• PROMPT:
When you restate the entries that follow, keep every word exactly and drop the pictures.

• Before and after images:
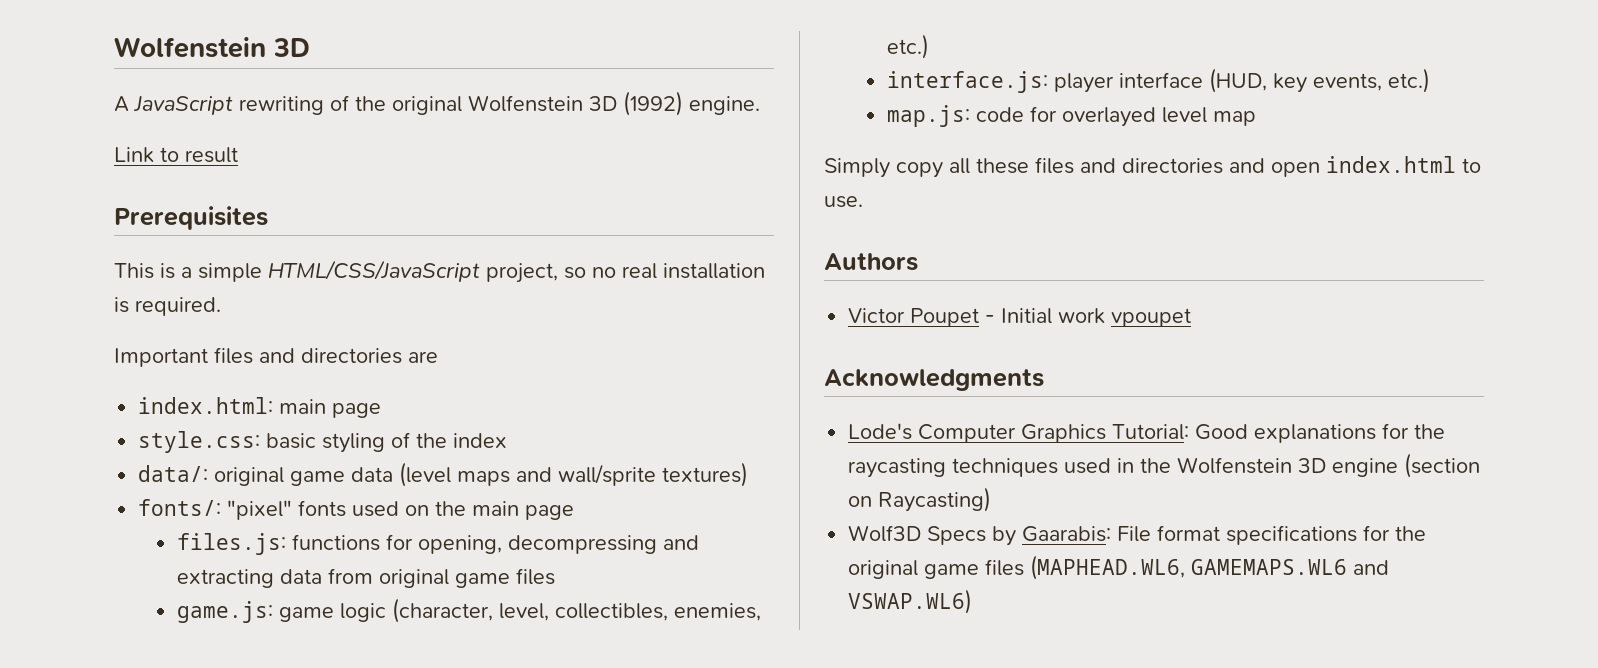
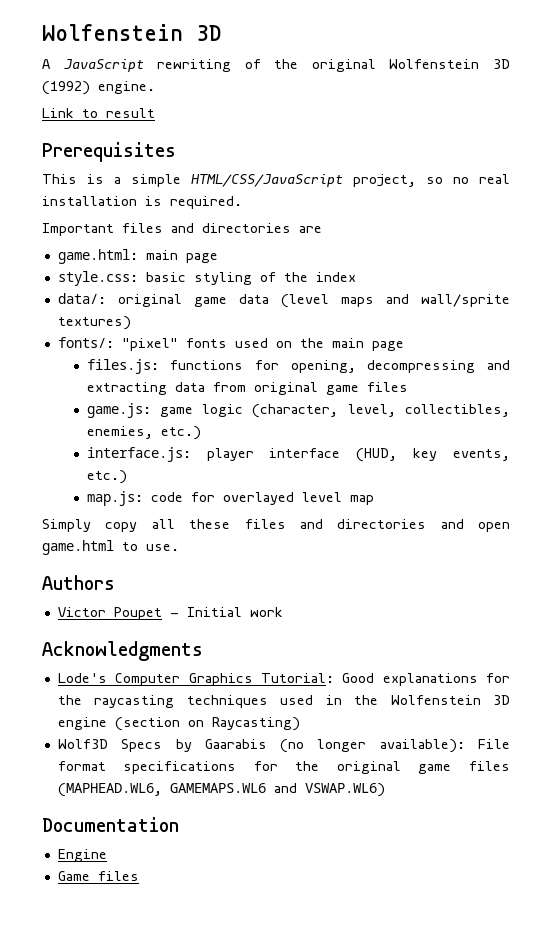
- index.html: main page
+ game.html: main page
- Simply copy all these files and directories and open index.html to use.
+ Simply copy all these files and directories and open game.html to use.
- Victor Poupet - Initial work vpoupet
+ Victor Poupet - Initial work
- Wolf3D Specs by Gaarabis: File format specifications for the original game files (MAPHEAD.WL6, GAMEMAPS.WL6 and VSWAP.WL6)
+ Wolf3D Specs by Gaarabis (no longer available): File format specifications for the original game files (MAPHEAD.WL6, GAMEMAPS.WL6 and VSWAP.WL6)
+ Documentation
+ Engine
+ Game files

• RESPONSE BELOW:
- index.html: main page
+ game.html: main page
- Simply copy all these files and directories and open index.html to use.
+ Simply copy all these files and directories and open game.html to use.
- Victor Poupet - Initial work vpoupet
+ Victor Poupet - Initial work
- Wolf3D Specs by Gaarabis: File format specifications for the original game files (MAPHEAD.WL6, GAMEMAPS.WL6 and VSWAP.WL6)
+ Wolf3D Specs by Gaarabis (no longer available): File format specifications for the original game files (MAPHEAD.WL6, GAMEMAPS.WL6 and VSWAP.WL6)
+ Documentation
+ Engine
+ Game files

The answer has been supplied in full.